== DATA SHOWN ==
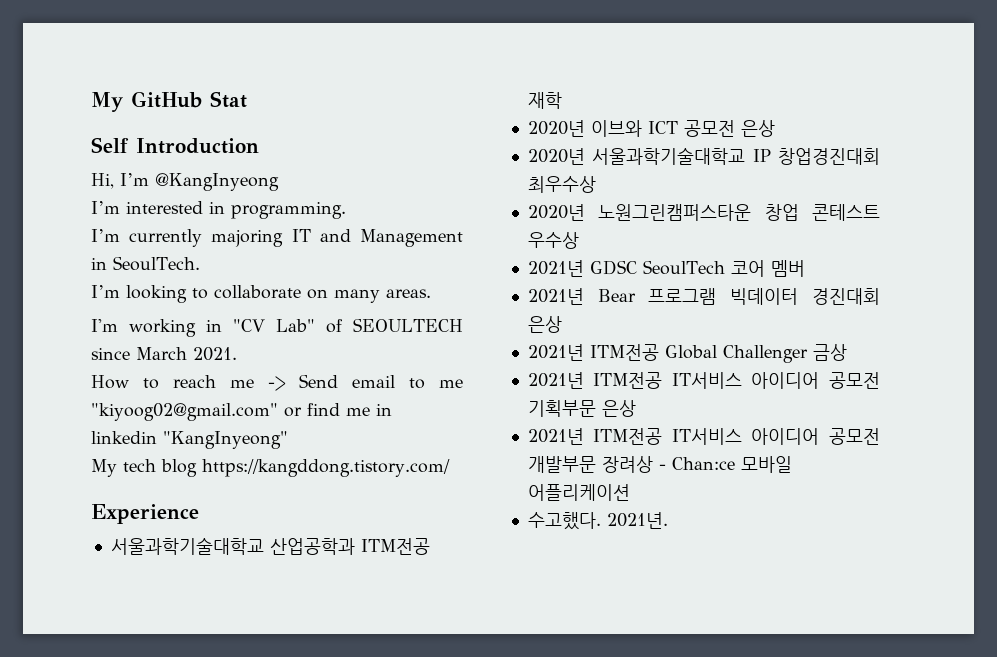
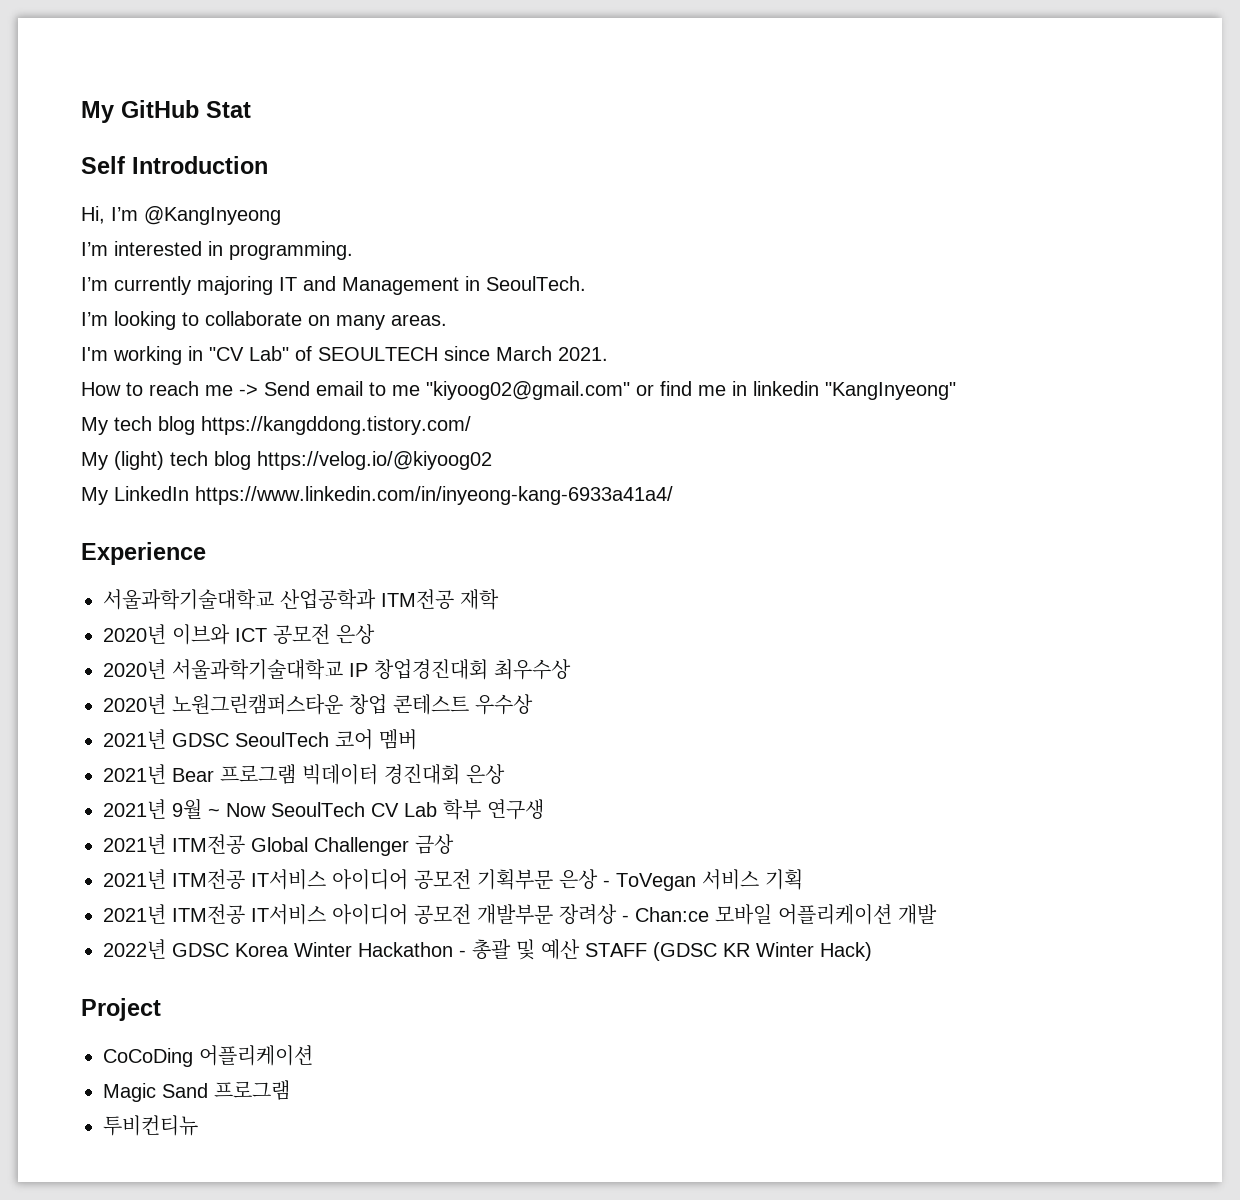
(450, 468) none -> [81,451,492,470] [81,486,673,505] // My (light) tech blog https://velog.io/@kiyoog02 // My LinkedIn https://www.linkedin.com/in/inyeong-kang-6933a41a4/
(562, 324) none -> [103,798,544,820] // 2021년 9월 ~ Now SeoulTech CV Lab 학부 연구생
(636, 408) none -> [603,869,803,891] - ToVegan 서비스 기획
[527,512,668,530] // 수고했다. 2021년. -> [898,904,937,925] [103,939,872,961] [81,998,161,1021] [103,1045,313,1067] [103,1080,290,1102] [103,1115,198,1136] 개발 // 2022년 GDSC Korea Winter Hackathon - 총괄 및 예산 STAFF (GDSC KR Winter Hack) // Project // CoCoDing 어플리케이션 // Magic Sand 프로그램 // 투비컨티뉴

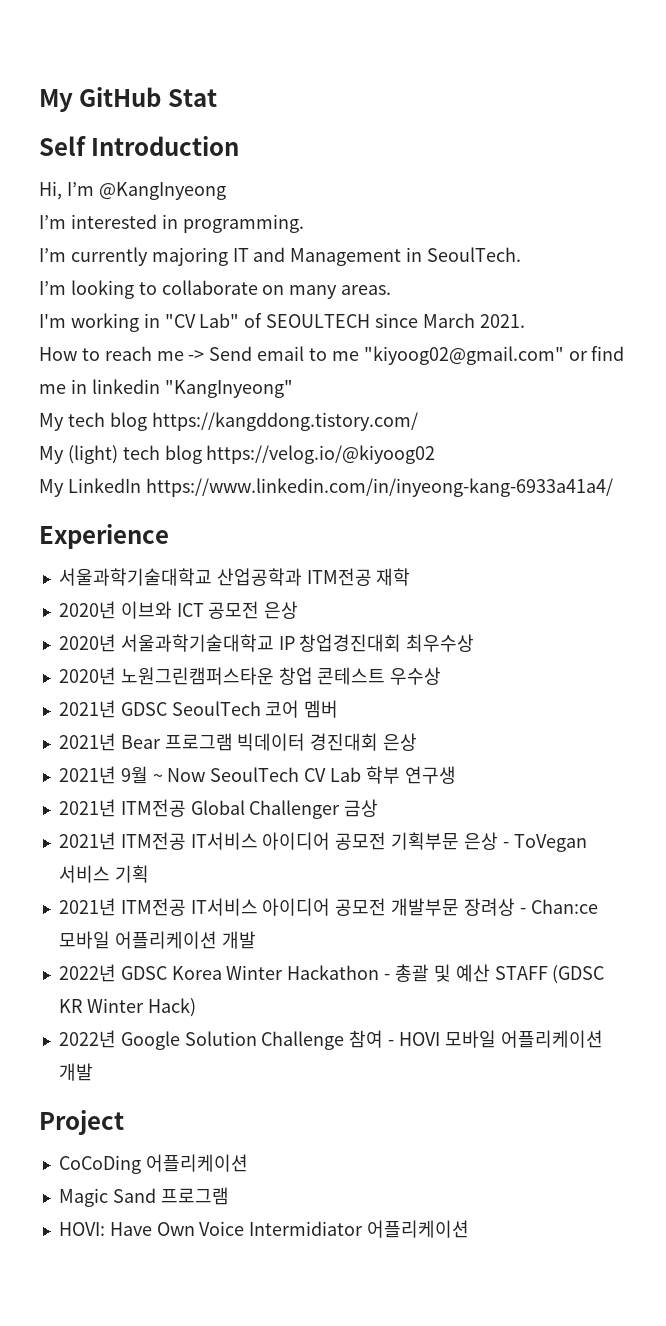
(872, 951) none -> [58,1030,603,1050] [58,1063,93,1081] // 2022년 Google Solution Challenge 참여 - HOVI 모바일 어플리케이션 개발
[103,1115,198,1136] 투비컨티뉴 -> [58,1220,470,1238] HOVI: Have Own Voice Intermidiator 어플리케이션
===
EXERCISE BRIEF
Go from the first line of the data above to the line containing "(636, 408) none" and retype exactly those lines, both included, but none of the pictures.

EXPECTED ANSWER
(450, 468) none -> [81,451,492,470] [81,486,673,505] // My (light) tech blog https://velog.io/@kiyoog02 // My LinkedIn https://www.linkedin.com/in/inyeong-kang-6933a41a4/
(562, 324) none -> [103,798,544,820] // 2021년 9월 ~ Now SeoulTech CV Lab 학부 연구생
(636, 408) none -> [603,869,803,891] - ToVegan 서비스 기획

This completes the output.